User interface change data
┄┄┄┄┄┄┄┄┄┄
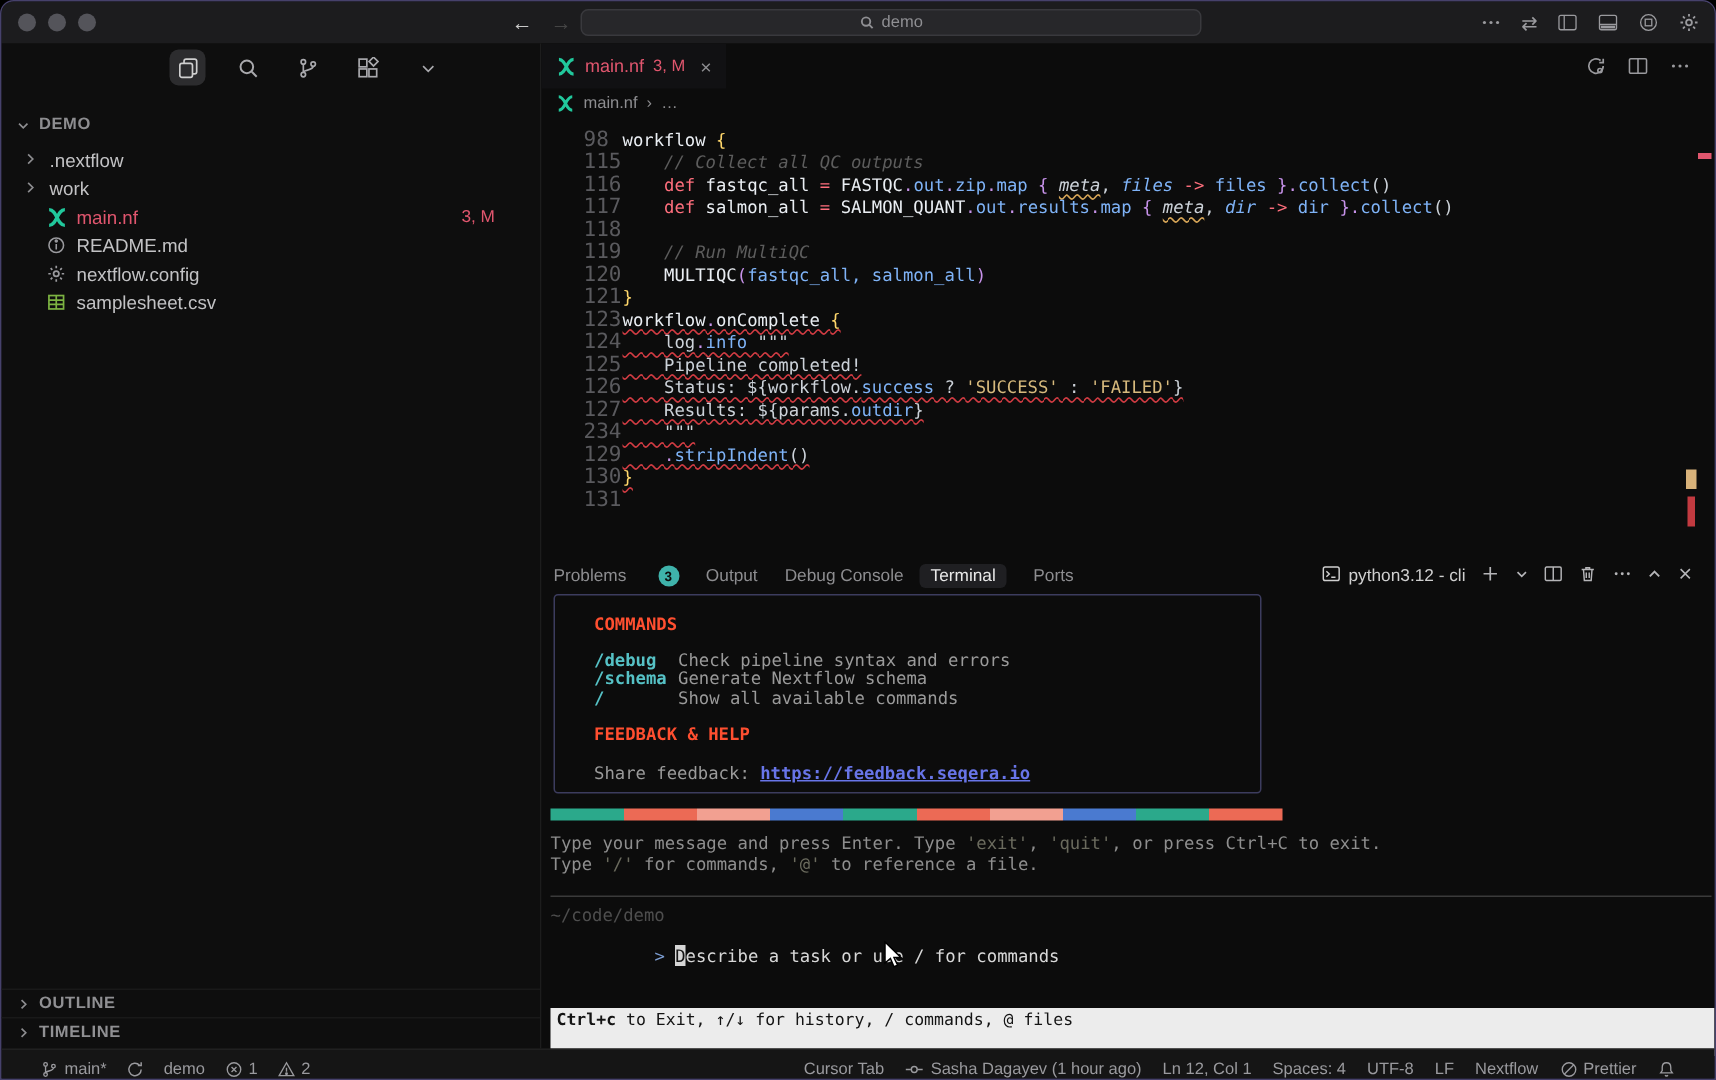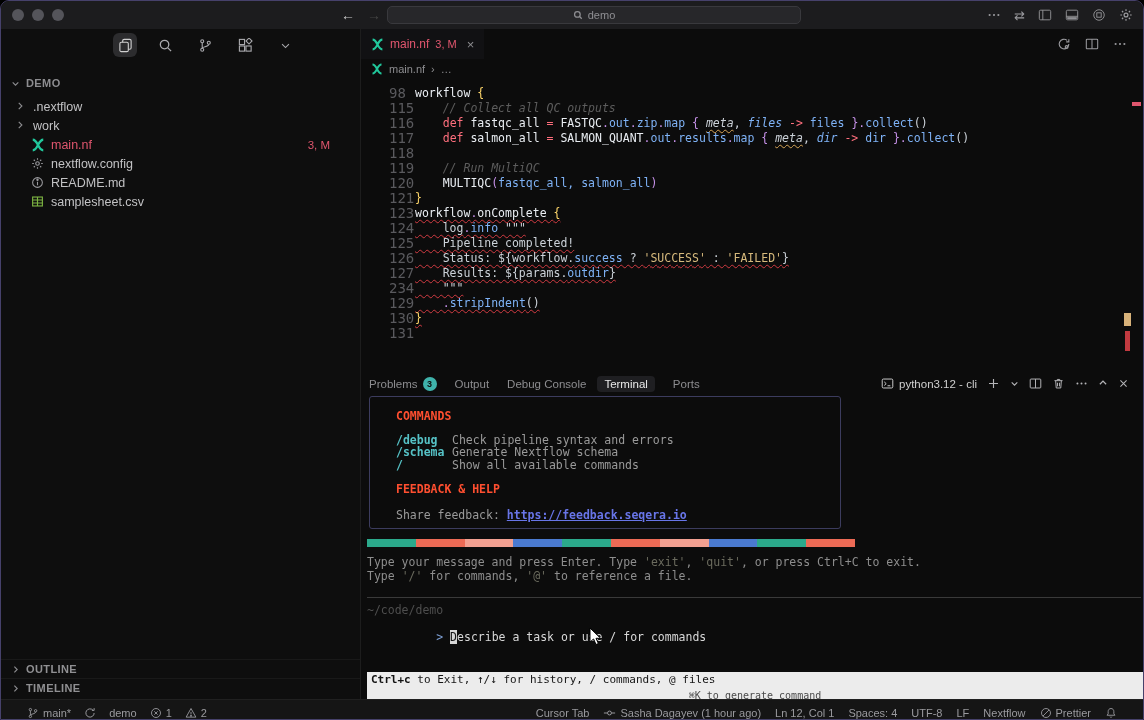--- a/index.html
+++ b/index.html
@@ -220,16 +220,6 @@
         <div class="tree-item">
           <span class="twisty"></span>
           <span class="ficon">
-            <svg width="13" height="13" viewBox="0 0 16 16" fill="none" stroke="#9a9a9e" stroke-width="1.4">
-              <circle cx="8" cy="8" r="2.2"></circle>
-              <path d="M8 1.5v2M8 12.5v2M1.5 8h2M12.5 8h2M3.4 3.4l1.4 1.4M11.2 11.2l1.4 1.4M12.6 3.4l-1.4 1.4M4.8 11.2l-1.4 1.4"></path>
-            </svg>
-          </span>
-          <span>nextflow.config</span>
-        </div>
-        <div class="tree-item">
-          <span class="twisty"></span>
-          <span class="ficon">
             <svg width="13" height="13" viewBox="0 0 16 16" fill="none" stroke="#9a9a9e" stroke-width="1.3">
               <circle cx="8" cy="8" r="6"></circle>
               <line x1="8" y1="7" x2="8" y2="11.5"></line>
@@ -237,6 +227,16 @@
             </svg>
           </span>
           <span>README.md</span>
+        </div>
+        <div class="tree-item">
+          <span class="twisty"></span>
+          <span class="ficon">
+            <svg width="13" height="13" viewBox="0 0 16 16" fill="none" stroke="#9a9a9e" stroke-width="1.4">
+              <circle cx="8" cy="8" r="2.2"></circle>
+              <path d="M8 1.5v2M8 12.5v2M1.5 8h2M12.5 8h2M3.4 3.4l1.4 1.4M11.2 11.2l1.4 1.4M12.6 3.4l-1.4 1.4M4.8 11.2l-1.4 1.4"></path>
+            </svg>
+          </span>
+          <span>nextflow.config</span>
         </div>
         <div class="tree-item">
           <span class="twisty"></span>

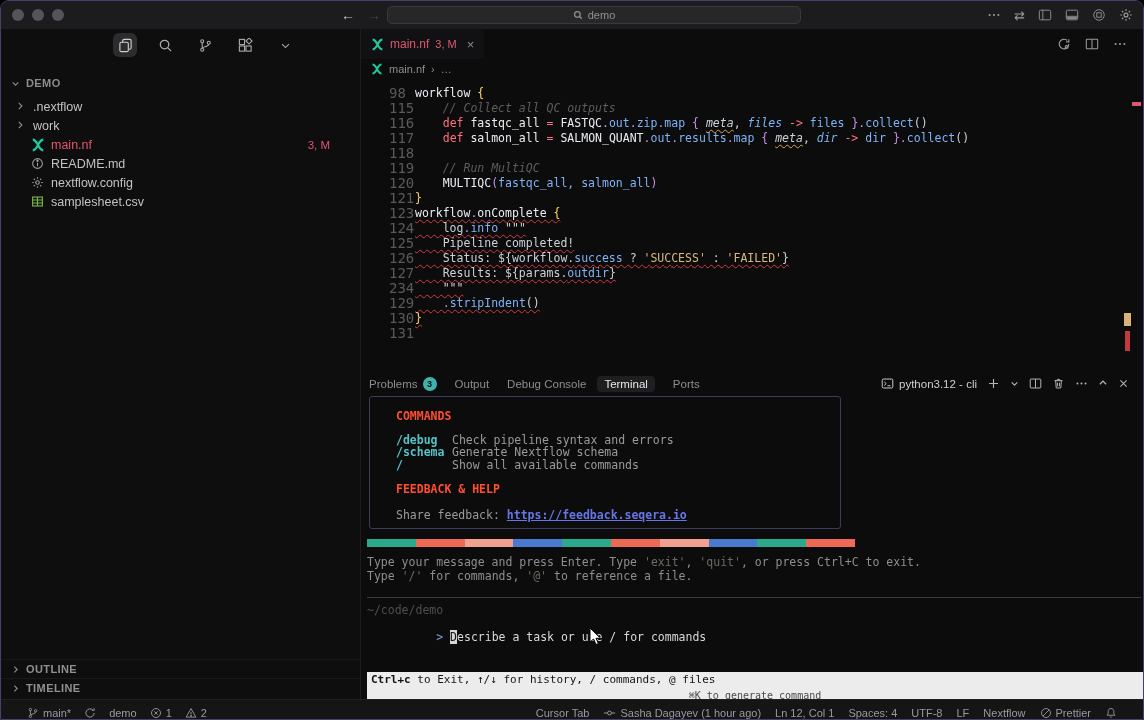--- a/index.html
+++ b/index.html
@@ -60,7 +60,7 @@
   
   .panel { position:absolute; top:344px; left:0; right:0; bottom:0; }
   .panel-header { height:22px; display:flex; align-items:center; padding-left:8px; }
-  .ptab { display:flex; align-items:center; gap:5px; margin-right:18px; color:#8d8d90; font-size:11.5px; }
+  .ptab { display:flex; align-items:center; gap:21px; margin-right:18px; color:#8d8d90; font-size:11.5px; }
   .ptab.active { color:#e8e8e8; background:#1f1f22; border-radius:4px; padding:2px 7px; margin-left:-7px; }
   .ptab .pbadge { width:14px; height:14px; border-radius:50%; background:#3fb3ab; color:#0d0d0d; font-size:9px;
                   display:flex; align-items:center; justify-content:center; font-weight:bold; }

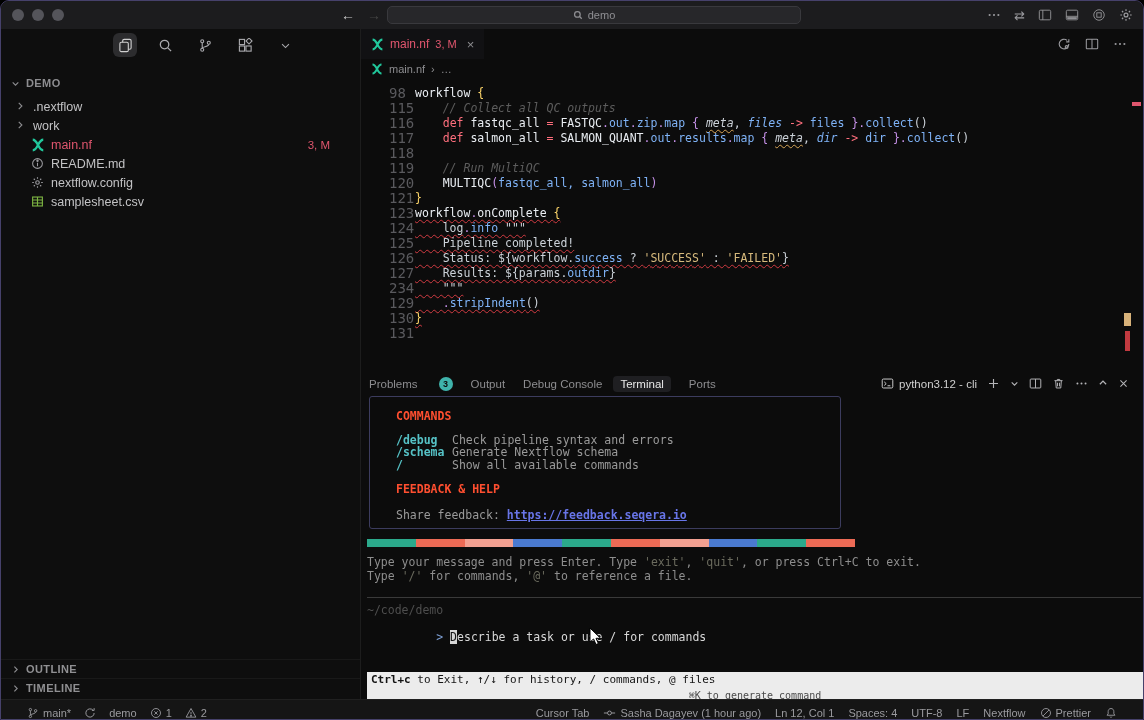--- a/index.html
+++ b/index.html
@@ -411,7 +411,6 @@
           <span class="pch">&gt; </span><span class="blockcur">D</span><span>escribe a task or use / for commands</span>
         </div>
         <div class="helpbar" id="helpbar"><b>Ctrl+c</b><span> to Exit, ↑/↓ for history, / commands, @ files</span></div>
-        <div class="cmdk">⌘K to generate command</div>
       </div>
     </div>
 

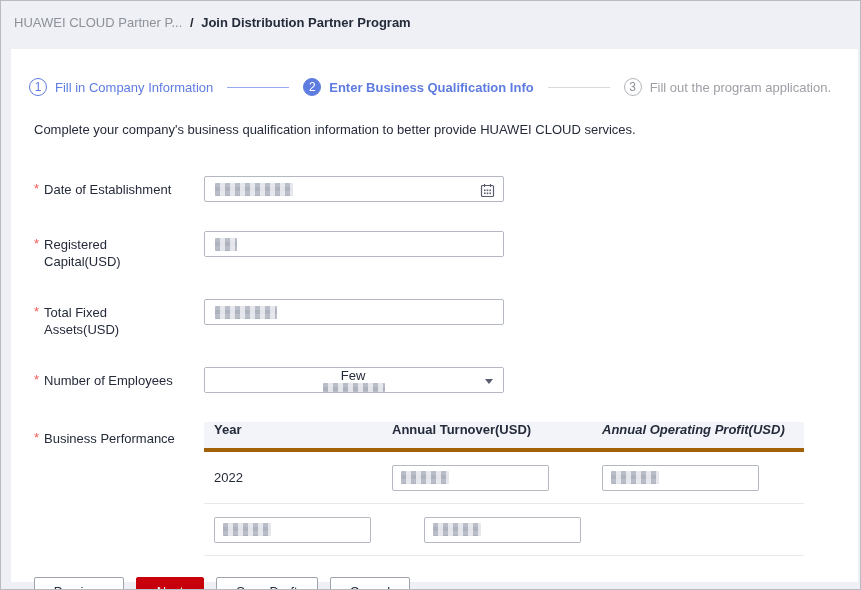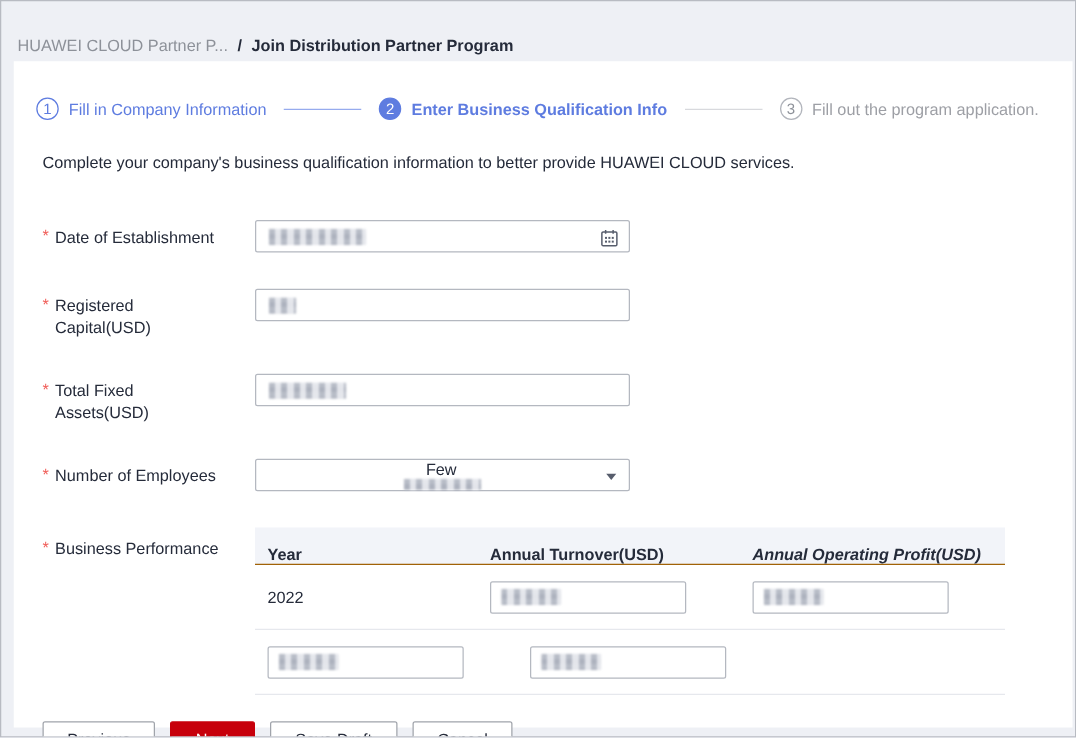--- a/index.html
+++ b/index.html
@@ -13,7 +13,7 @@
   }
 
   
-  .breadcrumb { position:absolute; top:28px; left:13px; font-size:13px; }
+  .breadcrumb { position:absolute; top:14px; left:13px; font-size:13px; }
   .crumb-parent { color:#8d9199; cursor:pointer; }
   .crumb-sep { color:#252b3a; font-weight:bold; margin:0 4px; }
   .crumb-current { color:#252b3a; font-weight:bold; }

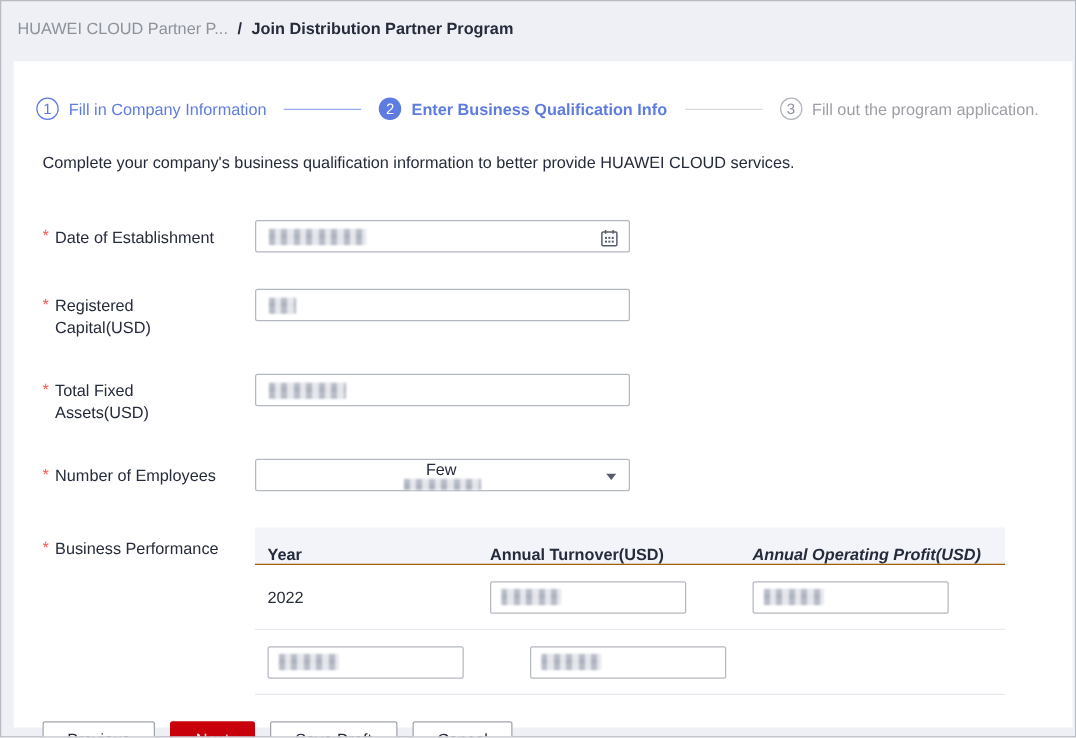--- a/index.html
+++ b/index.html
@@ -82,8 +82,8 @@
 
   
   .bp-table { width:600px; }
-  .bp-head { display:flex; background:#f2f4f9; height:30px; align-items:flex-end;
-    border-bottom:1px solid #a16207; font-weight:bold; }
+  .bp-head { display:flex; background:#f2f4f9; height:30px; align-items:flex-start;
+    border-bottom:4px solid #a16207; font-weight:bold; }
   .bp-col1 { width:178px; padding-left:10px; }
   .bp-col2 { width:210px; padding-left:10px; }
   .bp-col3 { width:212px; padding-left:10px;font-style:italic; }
┄┄┄┄┄┄┄┄┄┄
_YOUR TASK_
An exact printout of the entries is wanted, covering the first line through the line holding "-237,6 +227,16 @@", with pictures kept out of it.

_ANSWER TO THE EXERCISE_
--- a/index.html
+++ b/index.html
@@ -220,16 +220,6 @@
         <div class="tree-item">
           <span class="twisty"></span>
           <span class="ficon">
-            <svg width="13" height="13" viewBox="0 0 16 16" fill="none" stroke="#9a9a9e" stroke-width="1.4">
-              <circle cx="8" cy="8" r="2.2"></circle>
-              <path d="M8 1.5v2M8 12.5v2M1.5 8h2M12.5 8h2M3.4 3.4l1.4 1.4M11.2 11.2l1.4 1.4M12.6 3.4l-1.4 1.4M4.8 11.2l-1.4 1.4"></path>
-            </svg>
-          </span>
-          <span>nextflow.config</span>
-        </div>
-        <div class="tree-item">
-          <span class="twisty"></span>
-          <span class="ficon">
             <svg width="13" height="13" viewBox="0 0 16 16" fill="none" stroke="#9a9a9e" stroke-width="1.3">
               <circle cx="8" cy="8" r="6"></circle>
               <line x1="8" y1="7" x2="8" y2="11.5"></line>
@@ -237,6 +227,16 @@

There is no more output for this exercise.